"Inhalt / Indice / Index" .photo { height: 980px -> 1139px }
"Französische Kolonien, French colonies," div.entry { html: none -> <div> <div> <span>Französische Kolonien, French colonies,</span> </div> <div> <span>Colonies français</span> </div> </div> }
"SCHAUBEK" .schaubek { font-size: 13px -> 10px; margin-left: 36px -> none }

--------------------------------------------------

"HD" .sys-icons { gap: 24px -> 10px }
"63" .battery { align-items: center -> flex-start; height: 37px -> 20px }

--------------------------------------------------

[Task requirements]
Please give back exactly the lines of the listing above that run from the one containing "gap: 24px ->" through the one containing "align-items: center ->", and only those.

[Result]
"HD" .sys-icons { gap: 24px -> 10px }
"63" .battery { align-items: center -> flex-start; height: 37px -> 20px }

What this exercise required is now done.